--- START ---

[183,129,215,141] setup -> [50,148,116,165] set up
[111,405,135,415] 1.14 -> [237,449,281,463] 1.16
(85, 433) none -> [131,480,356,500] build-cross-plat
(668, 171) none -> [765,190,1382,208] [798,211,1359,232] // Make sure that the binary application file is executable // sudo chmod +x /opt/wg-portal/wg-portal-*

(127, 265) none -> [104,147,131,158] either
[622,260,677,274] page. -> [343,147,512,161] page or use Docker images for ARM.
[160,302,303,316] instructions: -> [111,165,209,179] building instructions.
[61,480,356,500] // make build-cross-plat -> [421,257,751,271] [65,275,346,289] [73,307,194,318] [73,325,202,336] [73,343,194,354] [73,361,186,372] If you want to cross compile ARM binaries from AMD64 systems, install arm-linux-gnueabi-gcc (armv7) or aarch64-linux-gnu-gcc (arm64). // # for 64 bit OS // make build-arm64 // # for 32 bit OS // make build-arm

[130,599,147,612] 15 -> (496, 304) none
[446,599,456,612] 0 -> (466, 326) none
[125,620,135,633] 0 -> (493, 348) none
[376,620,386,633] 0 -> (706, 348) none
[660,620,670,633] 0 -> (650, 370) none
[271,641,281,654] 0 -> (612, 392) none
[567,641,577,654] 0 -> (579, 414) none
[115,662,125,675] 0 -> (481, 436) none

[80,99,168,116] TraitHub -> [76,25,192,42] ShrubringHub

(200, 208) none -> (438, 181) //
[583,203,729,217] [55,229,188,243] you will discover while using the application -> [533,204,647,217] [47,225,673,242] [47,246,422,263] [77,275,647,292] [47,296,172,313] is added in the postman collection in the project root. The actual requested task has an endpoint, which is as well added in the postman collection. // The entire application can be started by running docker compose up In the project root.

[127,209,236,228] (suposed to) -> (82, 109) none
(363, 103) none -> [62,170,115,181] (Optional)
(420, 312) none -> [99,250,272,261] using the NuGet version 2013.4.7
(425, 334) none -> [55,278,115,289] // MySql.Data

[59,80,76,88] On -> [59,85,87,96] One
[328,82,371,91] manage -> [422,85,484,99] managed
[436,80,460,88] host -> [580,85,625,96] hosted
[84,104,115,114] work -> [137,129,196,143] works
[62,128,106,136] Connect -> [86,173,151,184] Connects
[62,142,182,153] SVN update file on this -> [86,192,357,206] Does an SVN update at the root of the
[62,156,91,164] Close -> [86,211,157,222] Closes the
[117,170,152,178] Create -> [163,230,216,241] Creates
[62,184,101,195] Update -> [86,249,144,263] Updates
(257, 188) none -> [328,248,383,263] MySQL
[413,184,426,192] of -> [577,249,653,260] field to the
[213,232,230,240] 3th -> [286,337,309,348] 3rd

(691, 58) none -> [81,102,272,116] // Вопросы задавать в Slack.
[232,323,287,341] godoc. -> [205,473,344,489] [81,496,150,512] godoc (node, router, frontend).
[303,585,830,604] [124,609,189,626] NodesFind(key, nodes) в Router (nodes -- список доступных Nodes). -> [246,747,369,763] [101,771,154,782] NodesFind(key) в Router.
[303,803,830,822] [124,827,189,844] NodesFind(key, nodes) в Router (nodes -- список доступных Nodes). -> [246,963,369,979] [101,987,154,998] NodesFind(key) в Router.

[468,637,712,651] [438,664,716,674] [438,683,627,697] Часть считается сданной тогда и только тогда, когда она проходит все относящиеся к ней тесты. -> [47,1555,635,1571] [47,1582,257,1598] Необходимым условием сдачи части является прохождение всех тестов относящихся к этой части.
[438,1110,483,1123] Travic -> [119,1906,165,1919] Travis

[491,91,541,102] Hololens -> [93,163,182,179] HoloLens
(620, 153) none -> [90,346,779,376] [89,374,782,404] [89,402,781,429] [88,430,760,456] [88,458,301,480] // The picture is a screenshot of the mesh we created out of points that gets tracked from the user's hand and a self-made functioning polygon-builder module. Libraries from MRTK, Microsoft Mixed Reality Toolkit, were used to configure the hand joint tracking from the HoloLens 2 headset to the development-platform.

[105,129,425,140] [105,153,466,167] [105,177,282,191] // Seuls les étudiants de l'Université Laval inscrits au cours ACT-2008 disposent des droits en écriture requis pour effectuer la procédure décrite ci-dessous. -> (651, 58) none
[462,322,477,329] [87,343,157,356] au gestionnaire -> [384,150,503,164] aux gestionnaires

--- END ---

## What to produce
An answer is complete only when it holds every line above containing the string "HoloLens".

## Task response
[491,91,541,102] Hololens -> [93,163,182,179] HoloLens
(620, 153) none -> [90,346,779,376] [89,374,782,404] [89,402,781,429] [88,430,760,456] [88,458,301,480] // The picture is a screenshot of the mesh we created out of points that gets tracked from the user's hand and a self-made functioning polygon-builder module. Libraries from MRTK, Microsoft Mixed Reality Toolkit, were used to configure the hand joint tracking from the HoloLens 2 headset to the development-platform.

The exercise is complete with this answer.